▶ **Exercise details**
Please repeat only the stretch of records running from the first line through the line that contains "- It also allows".

Revision comparison data
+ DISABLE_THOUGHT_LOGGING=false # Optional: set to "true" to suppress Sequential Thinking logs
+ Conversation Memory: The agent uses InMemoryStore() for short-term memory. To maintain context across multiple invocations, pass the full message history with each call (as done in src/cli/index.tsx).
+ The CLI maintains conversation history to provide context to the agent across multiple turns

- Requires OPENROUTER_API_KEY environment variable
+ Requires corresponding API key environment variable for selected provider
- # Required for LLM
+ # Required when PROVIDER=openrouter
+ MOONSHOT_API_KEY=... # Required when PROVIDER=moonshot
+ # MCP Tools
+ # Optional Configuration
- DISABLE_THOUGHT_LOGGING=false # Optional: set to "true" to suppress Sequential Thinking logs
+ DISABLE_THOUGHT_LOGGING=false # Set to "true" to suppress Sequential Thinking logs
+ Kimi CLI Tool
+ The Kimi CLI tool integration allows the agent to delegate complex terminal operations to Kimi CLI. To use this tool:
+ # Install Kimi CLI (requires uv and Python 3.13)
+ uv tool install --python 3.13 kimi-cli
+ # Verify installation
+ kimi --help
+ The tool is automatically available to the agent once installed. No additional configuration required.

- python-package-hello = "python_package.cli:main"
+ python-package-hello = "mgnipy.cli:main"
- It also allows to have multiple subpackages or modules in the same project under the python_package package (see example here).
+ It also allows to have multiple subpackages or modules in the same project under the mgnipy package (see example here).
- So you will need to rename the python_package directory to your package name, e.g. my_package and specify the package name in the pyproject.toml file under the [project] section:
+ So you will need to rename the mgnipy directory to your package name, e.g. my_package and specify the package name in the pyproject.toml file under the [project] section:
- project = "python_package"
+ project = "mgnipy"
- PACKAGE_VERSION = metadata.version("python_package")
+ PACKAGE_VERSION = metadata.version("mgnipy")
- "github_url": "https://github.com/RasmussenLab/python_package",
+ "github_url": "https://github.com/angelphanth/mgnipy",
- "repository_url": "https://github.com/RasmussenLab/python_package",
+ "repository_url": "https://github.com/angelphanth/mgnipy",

▶ **Solution to the problem**
+ DISABLE_THOUGHT_LOGGING=false # Optional: set to "true" to suppress Sequential Thinking logs
+ Conversation Memory: The agent uses InMemoryStore() for short-term memory. To maintain context across multiple invocations, pass the full message history with each call (as done in src/cli/index.tsx).
+ The CLI maintains conversation history to provide context to the agent across multiple turns

- Requires OPENROUTER_API_KEY environment variable
+ Requires corresponding API key environment variable for selected provider
- # Required for LLM
+ # Required when PROVIDER=openrouter
+ MOONSHOT_API_KEY=... # Required when PROVIDER=moonshot
+ # MCP Tools
+ # Optional Configuration
- DISABLE_THOUGHT_LOGGING=false # Optional: set to "true" to suppress Sequential Thinking logs
+ DISABLE_THOUGHT_LOGGING=false # Set to "true" to suppress Sequential Thinking logs
+ Kimi CLI Tool
+ The Kimi CLI tool integration allows the agent to delegate complex terminal operations to Kimi CLI. To use this tool:
+ # Install Kimi CLI (requires uv and Python 3.13)
+ uv tool install --python 3.13 kimi-cli
+ # Verify installation
+ kimi --help
+ The tool is automatically available to the agent once installed. No additional configuration required.

- python-package-hello = "python_package.cli:main"
+ python-package-hello = "mgnipy.cli:main"
- It also allows to have multiple subpackages or modules in the same project under the python_package package (see example here).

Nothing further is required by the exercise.